Postać XIX-wiecznego łódzkiego fabrykanta Izraela Poznańskiego ma stanowić inspirację dla kompozytorów, którzy wezmą udział w konkursie na operę, ogłoszonym w czwartek przez Teatr Wielki w Łodzi. Dzieło zostanie wystawione za trzy lata, w 185. rocznicę urodzin fabrykanta.
W czwartek dyrektor Teatru Wielkiego Paweł Gabara podpisał umowę z łódzką Manufakturą, która jest centrum handlowo-kulturalno-rozrywkowym mieszczącym się na terenie zrewitalizowanych zakładów należących niegdyś do Poznańskiego. Pozwoli ona na przeprowadzenie międzynarodowego konkursu dla kompozytorów na skomponowanie opery "Człowiek z Manufaktury". Libretto stworzy dramatopisarka Małgorzata Sokorska-Miszczuk.
"Kiedy w ubiegłym roku, wspólnie z dyrektorem artystycznym Wojciechem Rodkiem, obejmowaliśmy kierowanie Teatrem Wielkim w Łodzi, wiedzieliśmy, że bardzo ważne jest łączenie tradycji ze współczesnością i że niezwykle istotne jest, aby poważny teatr operowy kreował przyszłość poprzez zamówienie nowej, współczesnej opery.

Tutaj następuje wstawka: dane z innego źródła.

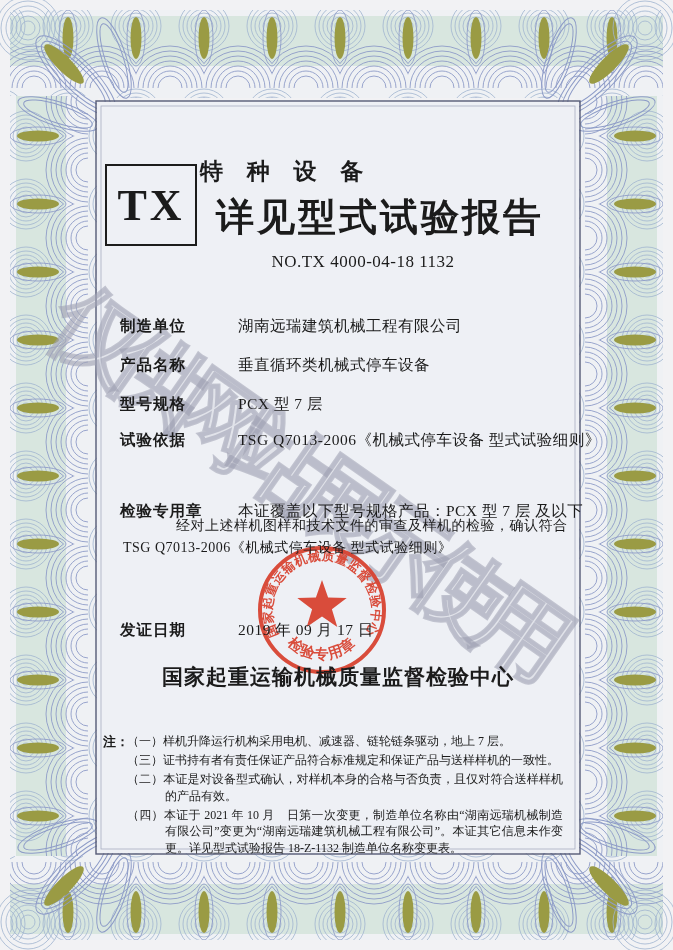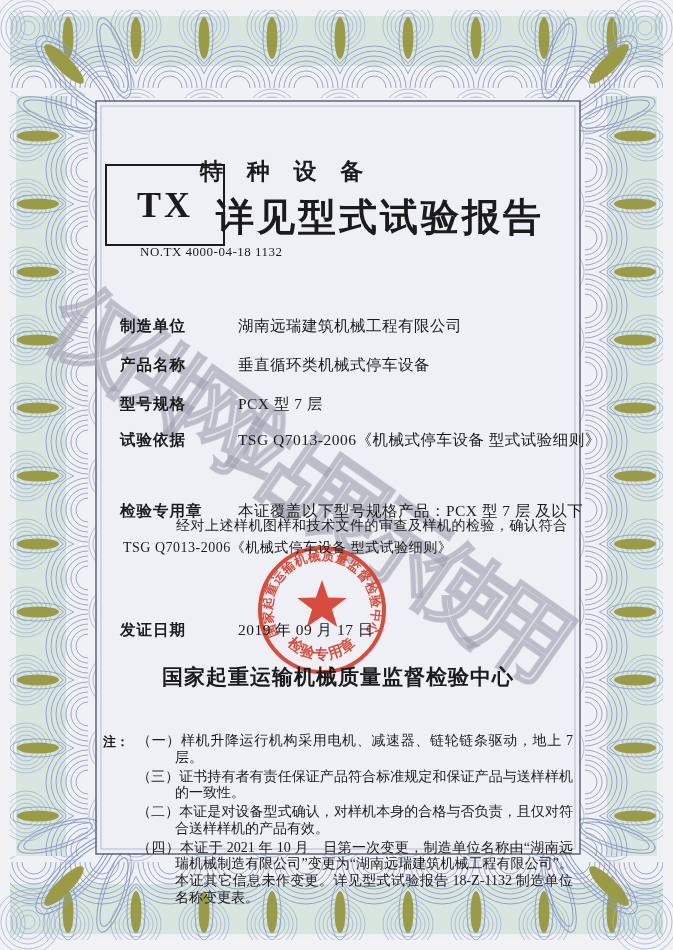--- a/index.html
+++ b/index.html
@@ -22,9 +22,9 @@
   .seal-layer{z-index:2;opacity:.93;}
   .content{position:absolute;inset:0;z-index:3;}
   .tx-box{
-    left:105px;top:164px;width:120px;height:82px;
+    left:105px;top:164px;width:92px;height:82px;
     border:2px solid #1c1c1c;display:flex;align-items:center;justify-content:center;
-    font-size:36px;font-weight:bold;letter-spacing:3px;
+    font-size:44px;font-weight:bold;letter-spacing:3px;
   }
   .category{left:200px;top:156px;width:360px;
     font-size:23px;letter-spacing:9px;font-weight:bold;}

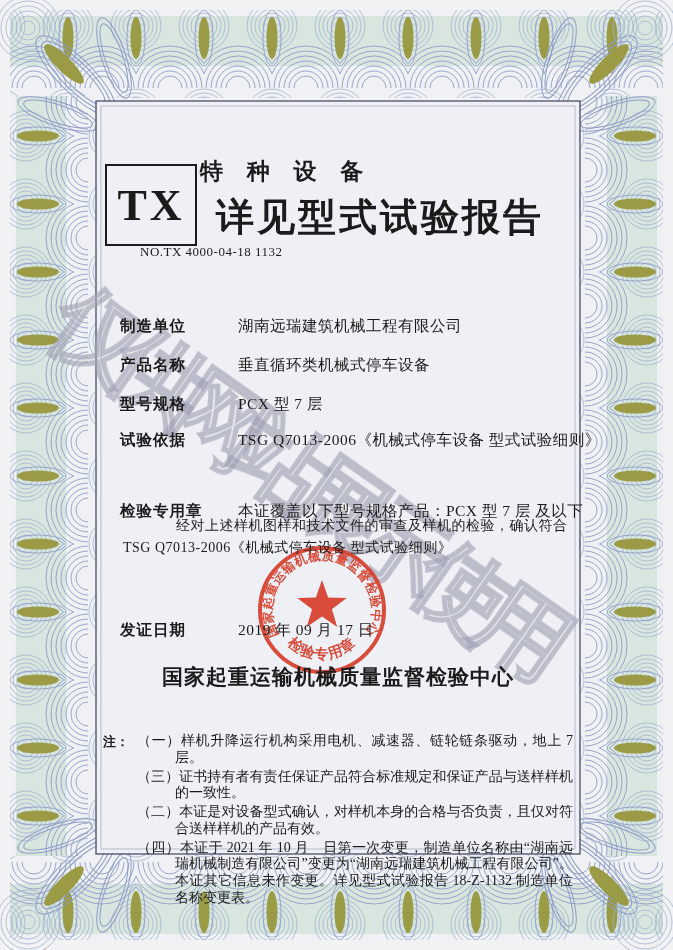--- a/index.html
+++ b/index.html
@@ -30,8 +30,8 @@
     font-size:23px;letter-spacing:9px;font-weight:bold;}
   .main-title{left:200px;top:192px;width:360px;text-align:center;
     font-size:38px;font-weight:bold;letter-spacing:3px;}
-  .cert-no{left:140px;top:244px;width:446px;
-    font-size:13px;letter-spacing:.5px;}
+  .cert-no{left:140px;top:252px;width:446px;text-align:center;
+    font-size:17px;letter-spacing:.5px;}
   .field{left:120px;height:22px;font-size:15.5px;white-space:nowrap;}
   .flabel{display:inline-block;width:70px;font-weight:bold;letter-spacing:1px;margin-top:16px;}
   .fvalue{letter-spacing:.5px;margin-left:44px;}

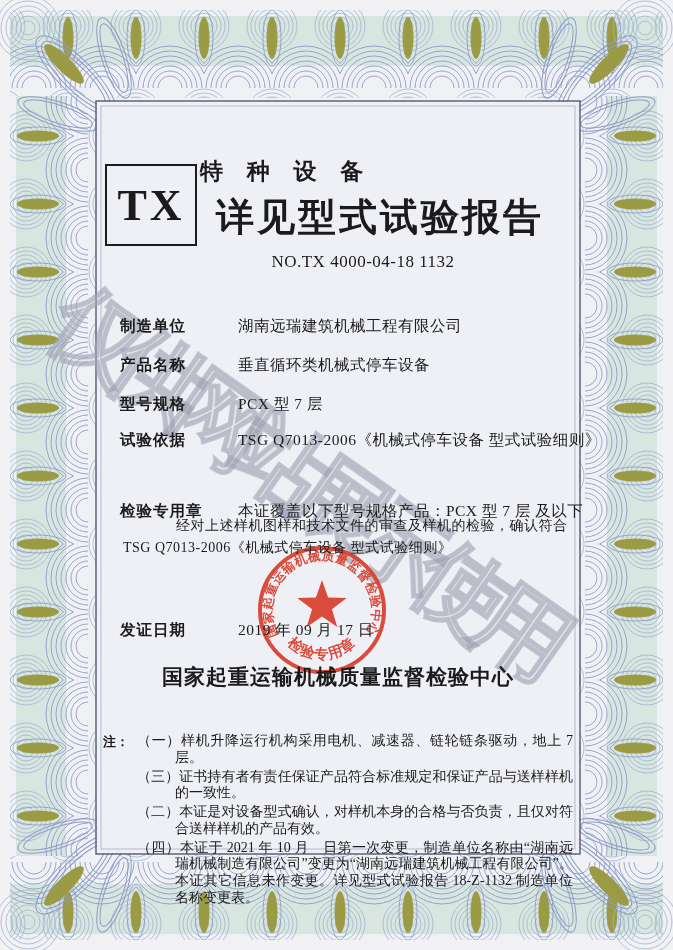--- a/index.html
+++ b/index.html
@@ -40,7 +40,7 @@
   .authority{left:96px;top:663px;width:484px;text-align:center;
     font-size:21px;font-weight:bold;letter-spacing:1px;}
   .notes-label{left:103px;top:733px;font-size:13px;font-weight:bold;}
-  .notes{left:137px;top:733px;width:436px;font-size:14px;line-height:16.6px;}
+  .notes{left:127px;top:733px;width:436px;font-size:12px;line-height:16.6px;}
   .note{padding-left:38px;text-indent:-38px;margin-bottom:2.4px;text-align:justify;}
 </style>
 </head>

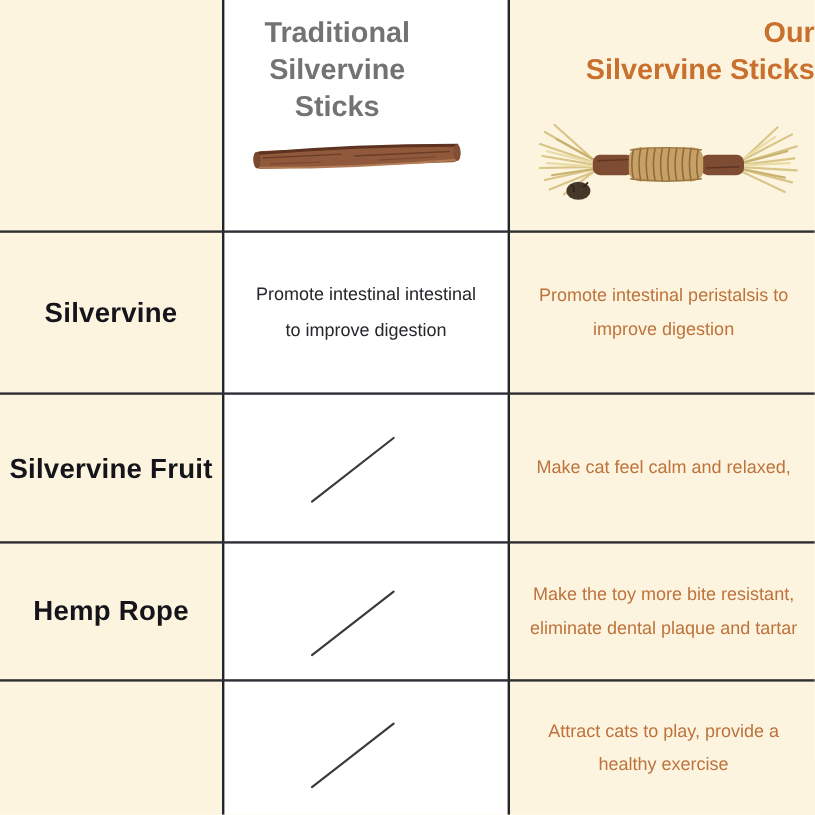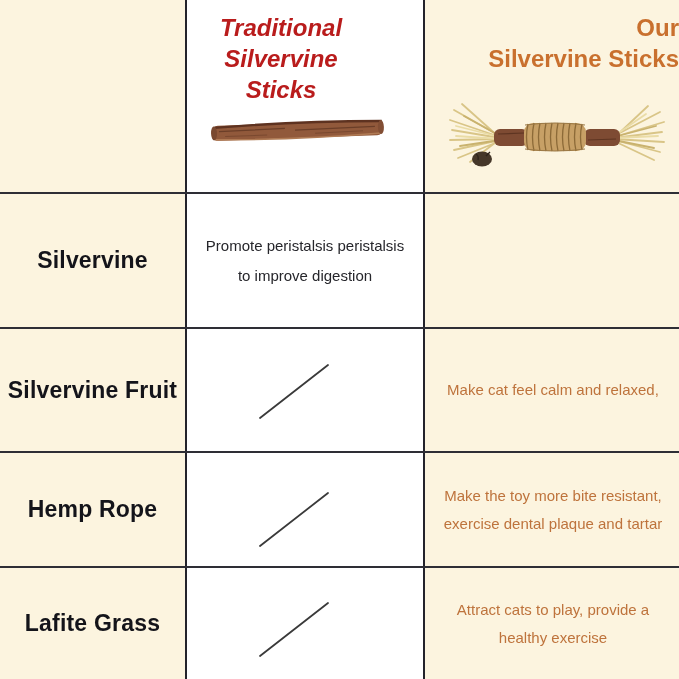--- a/index.html
+++ b/index.html
@@ -35,7 +35,7 @@
     position:absolute; top:12px; z-index:3; text-align:center;
     font-size:24px; font-weight:700; line-height:31px;
   }
-  .title-trad{left:187px; width:188px; color:#b91c1c;font-style:italic;}
+  .title-trad{left:187px; width:188px; color:#737373;}
   .title-ours{left:427px; width:252px; color:var(--accent-orange,#C9702E);text-align:right;}
   .title span{display:block;}
   .stick-svg{position:absolute; z-index:3;}

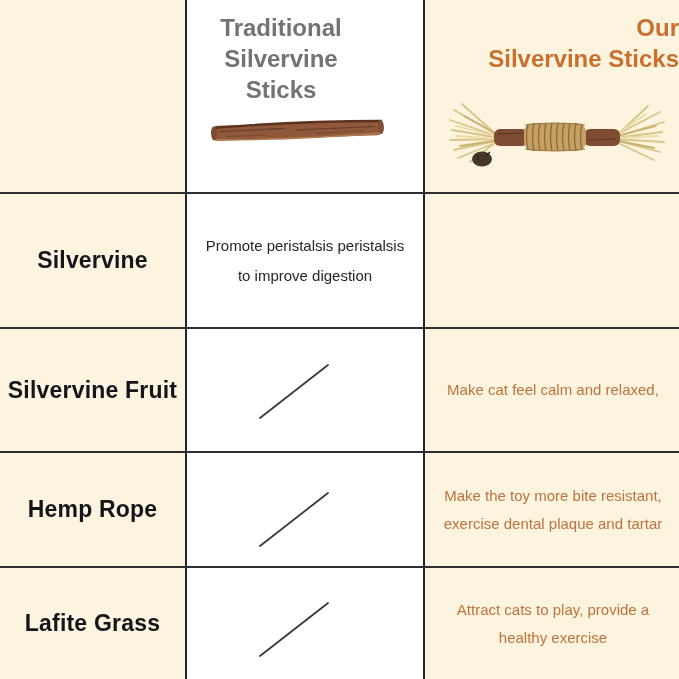--- a/index.html
+++ b/index.html
@@ -105,7 +105,7 @@
   <div class="cell col-label r-5">Lafite Grass</div>
 
   <div class="cell col-trad r-2">
-    <span>Promote peristalsis peristalsis</span>
+    <span>Promote intestinal intestinal</span>
     <span>to improve digestion</span>
   </div>
   <svg class="slash sl-3" width="76" height="60" viewBox="0 0 76 60">

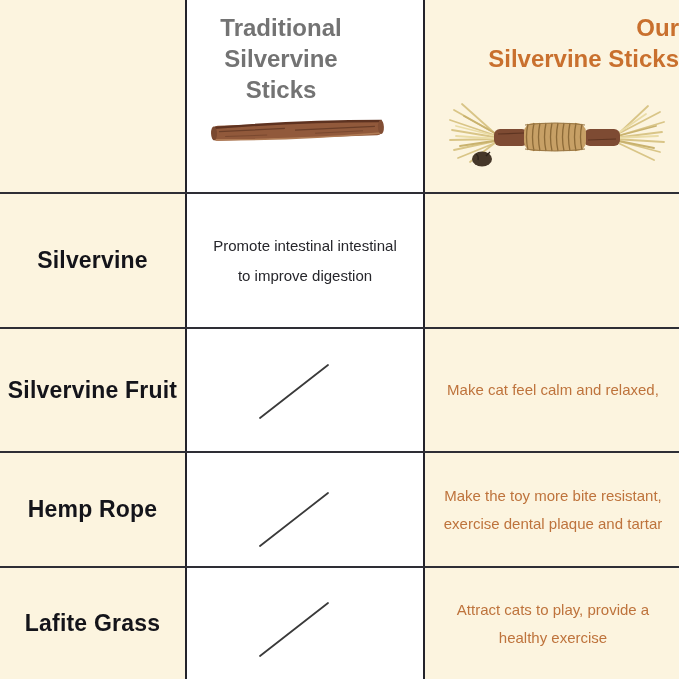--- a/index.html
+++ b/index.html
@@ -118,6 +118,10 @@
     <line x1="4" y1="57" x2="72" y2="4" stroke="#3A3A3A" stroke-width="1.8" stroke-linecap="round"></line>
   </svg>
 
+  <div class="cell col-ours r-2">
+    <span>Promote intestinal peristalsis to</span>
+    <span>improve digestion</span>
+  </div>
   <div class="cell col-ours r-3">
     <span>Make cat feel calm and relaxed,</span>
   </div>

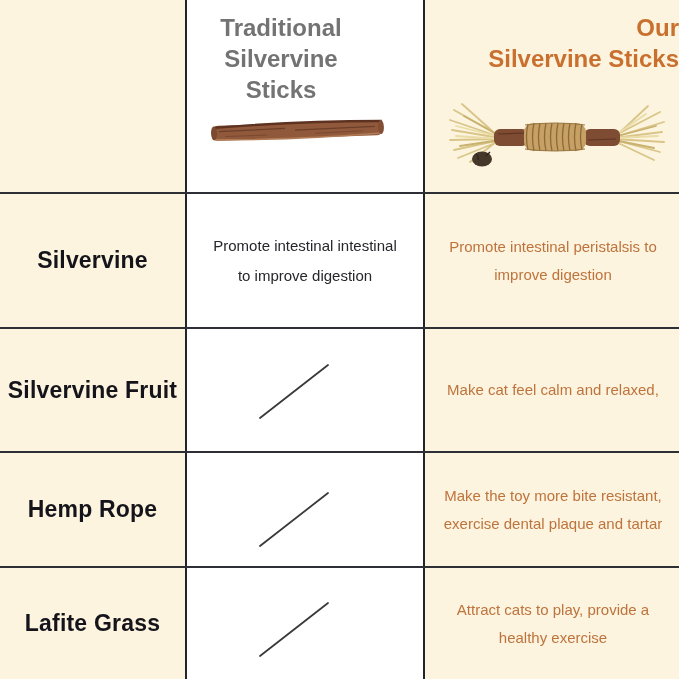--- a/index.html
+++ b/index.html
@@ -127,7 +127,7 @@
   </div>
   <div class="cell col-ours r-4">
     <span>Make the toy more bite resistant,</span>
-    <span>exercise dental plaque and tartar</span>
+    <span>eliminate dental plaque and tartar</span>
   </div>
   <div class="cell col-ours r-5">
     <span>Attract cats to play, provide a</span>

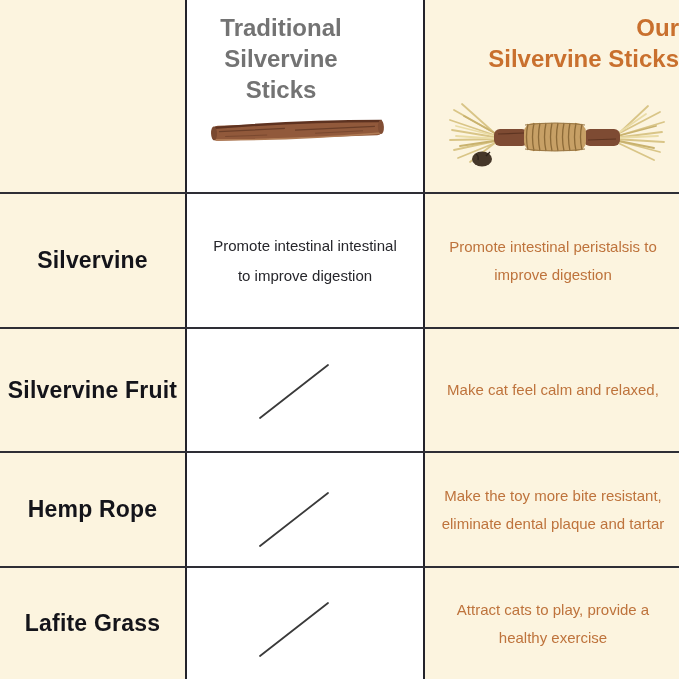--- a/index.html
+++ b/index.html
@@ -102,7 +102,6 @@
   <div class="cell col-label r-3">Silvervine Fruit</div>
   <div class="cell col-label r-2">Silvervine</div>
   <div class="cell col-label r-4">Hemp Rope</div>
-  <div class="cell col-label r-5">Lafite Grass</div>
 
   <div class="cell col-trad r-2">
     <span>Promote intestinal intestinal</span>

Byliśmy przekonani, że opera ta powinna być związana z Łodzią i wyrastać z niepowtarzalnego łódzkiego klimatu" – podkreślił dyrektor Teatru Wielkiego Paweł Gabara.
Zdaniem Gabary, zrewitalizowana przestrzeń Manufaktury jest niezwykle kreatywna i inspirująca. "Jest tak piękna i nasycona czymś nowym, że powinna stać się bohaterem utworu. Stąd pomysł, by opera była związana z tą przestrzenią i jej twórcą Izraelem Poznańskim" - dodał.
Uczestnicy konkursu na stworzenie opery będą mieli trzy lata. Prace nad muzyką, jak i librettem będą przebiegać etapami – trzej finaliści zostaną wyłonieni pod koniec 2016 r. przez jury pod przewodnictwem Krzysztofa Pendereckiego. Pierwszy akt dzieła powinien być gotowy do maja przyszłego roku – na podstawie jego koncertowego wykonania jury wybierze zdobywcę Grand Prix, który otrzyma nagrodę w wysokości 30 tys. zł (na wcześniejszych etapach finaliści będą otrzymywać zaliczki w wys. 5 tys. zł).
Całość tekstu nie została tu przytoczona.